Nesse setor vale chamar atenção para o trabalho feito por um pequeno grupo de militantes ecologistas em Florianópolis, através do MOSAL – Movimento Saneamento Alternativo, que aliou teoria e prática de uma forma totalmente inédita ao organizar oficinas populares em torno de esgotamento sanitário e resíduos sólidos. Provou-se, através destas oficinas, que o leigo, cidadão que sequer imagina como é uma rede de esgoto, pode perfeitamente se encontrar com a sua realidade, formular a melhor política de saneamento básico em seu bairro ou cidade com base em princípios ecológicos, e, o que é ainda mais positivo, libertando-se dos grilhões acadêmicos e tecnocráticos dos burocratas de plantão que ditam as regras nesse setor, em perfeita sintonia com os interesses dos grupos empreiteiros, como mais uma vez se evidencia na CPMI que vasculha as contas da Delta.

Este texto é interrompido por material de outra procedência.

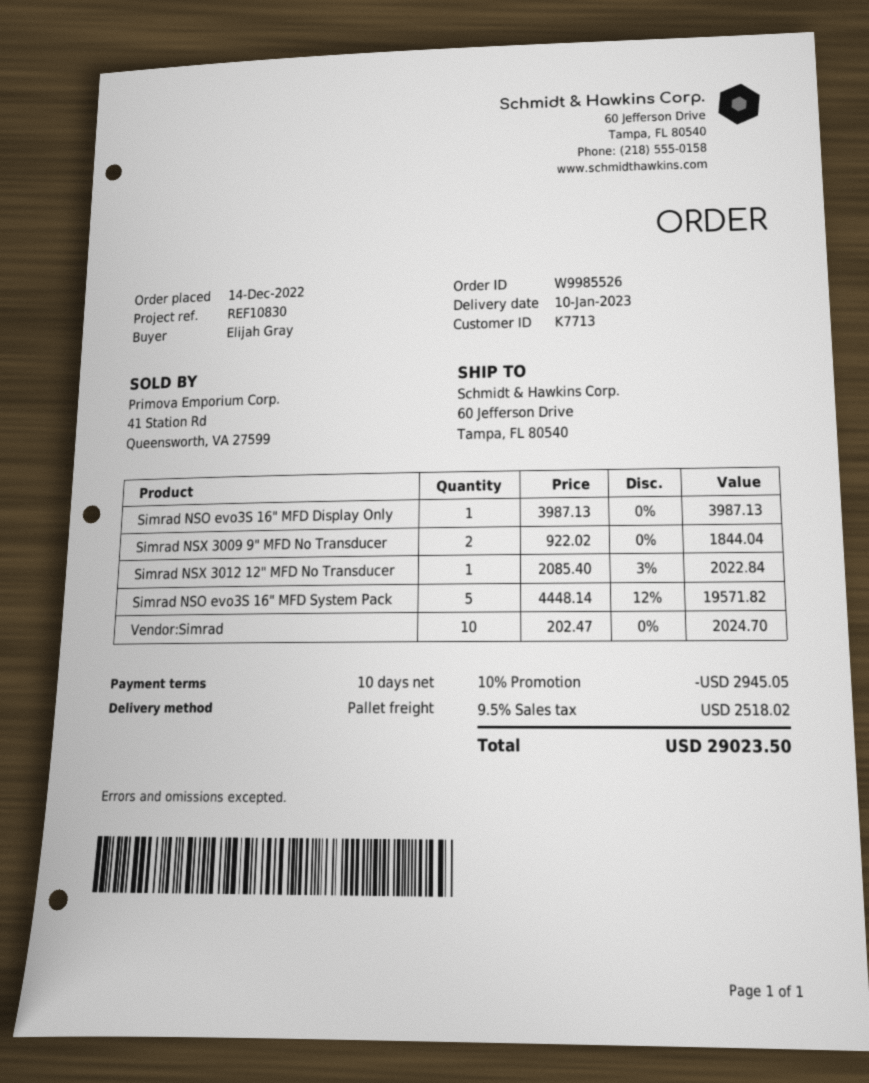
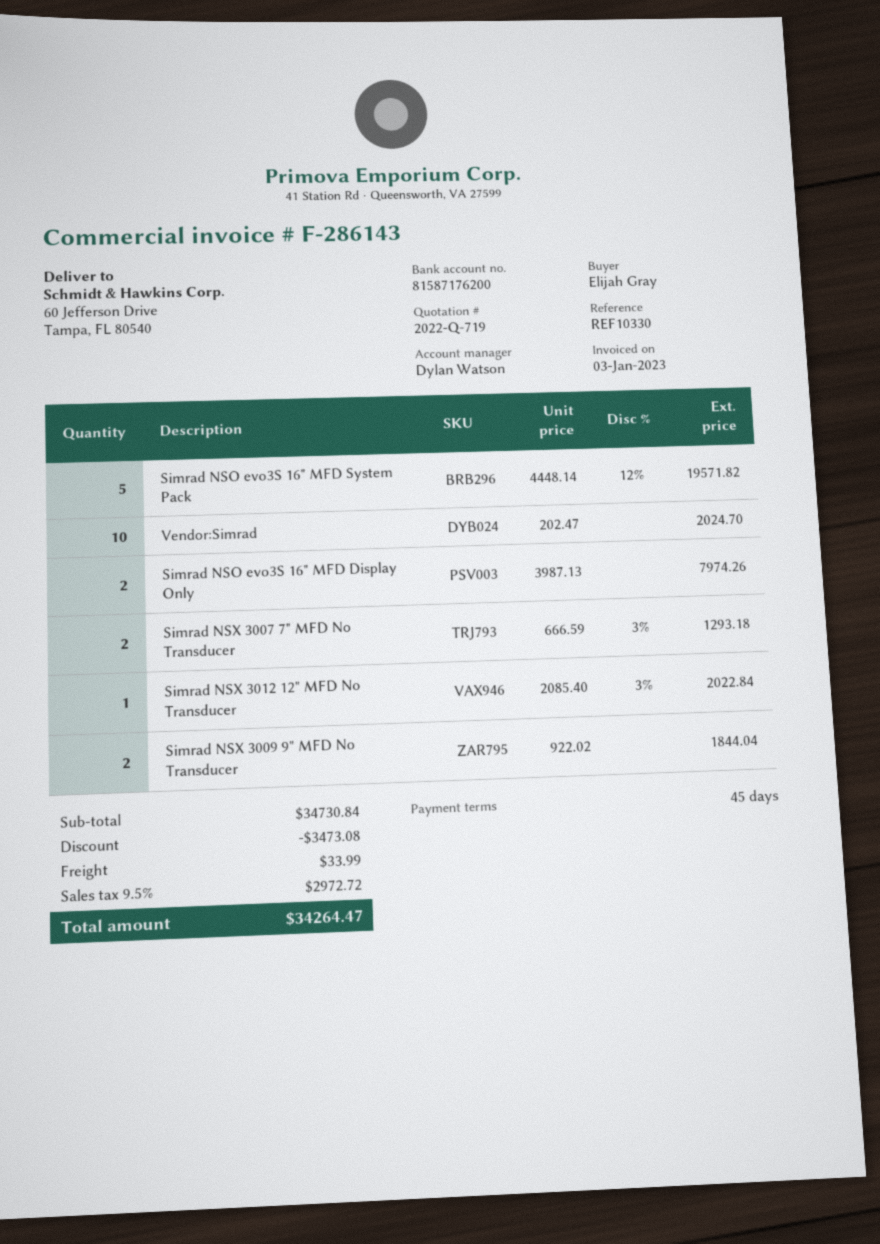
payment terms: 10 days -> 45 days
reference: REF10830 -> REF10330
Simrad NSO evo3S 16" MFD Display Only: 1 x 3987.13 = 3987.13 -> 2 x 3987.13 = 7974.26
Simrad NSX 3007 7" MFD No Transducer: none -> 2 x 666.59 - 3% = 1293.18
discount: 2945.05 -> 3473.08
shipping: none -> 33.99
tax: 9.5% = 2518.02 -> 9.5% = 2972.72
total: 29023.50 -> 34264.47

Em meio a todas essas discussões, aflora a questão do planejamento urbano, setor este que no Brasil apresenta características muito peculiares, ou seja, o déficit de planejamento urbano, aqui entendido como um conceito que combina participação popular e gestão integrada de todos os vetores que o compreendem. O Estatuto da Cidade trouxe uma melhora no padrão da discussão do ordenamento urbano e da transparência das ações e políticas públicas nessa área, mas há muito que nele melhorar, como advogo desde quando surgiu. Hoje o EC já está praticamente assimilado ao modus operandi da dominação política das elites locais, terreno no qual elas se mostram extremamente eficientes – como aplicar a lei sem aplicá-la na prática, perpetuando o jogo de faz-de-conta e, como de resto, esvaziando o respeito pelas legislações hoje existentes.

Os Planos Diretores, instrumentos que dialogam com todos os setores da vida de uma cidade, oferecem uma oportunidade única para os ecossocialistas, pois eles colocam sobre a mesa a discussão em torno do modelo de cidade, de comunidade que se almeja no futuro, dando lugar a atual forma de organização e ocupação do solo. Assim como nos demais setores, mais uma vez nos confrontamos com o olhar tecnocrático impregnado com cheiro de capital, com o olhar preconceituoso da academia carente de contato com o povo, como o nariz torcido de certo tipo de militante de esquerda que não quer dialogar com sua comunidade, imaginando perder tempo com uma discussão inútil de planejamento urbano, distante e inócua na luta de classes, em seu entender. É na disputa pelo território, na apropriação do estoque do metro quadrado de terreno que o capital se reproduz tão bem quanto na apropriação da mais valia, já que esta não pode ser apropriada em muitos ambientes nos quais a relação capital-trabalho não se apresenta como numa fábrica. A apropriação de espaços urbanos, dos recursos naturais presente e próximos da urbe, através dos meios à disposição da especulação imobiliária, são um dos fenômenos do capitalismo atual que, assim como o capital financeiro, mais sustentam sua reprodução no mundo de hoje. E como ele, todo o sistema de dominação presente nas regiões onde esse fenômeno tem maior peso, notadamente no litoral brasileiro e nos clusters interioranos reservados à burguesia.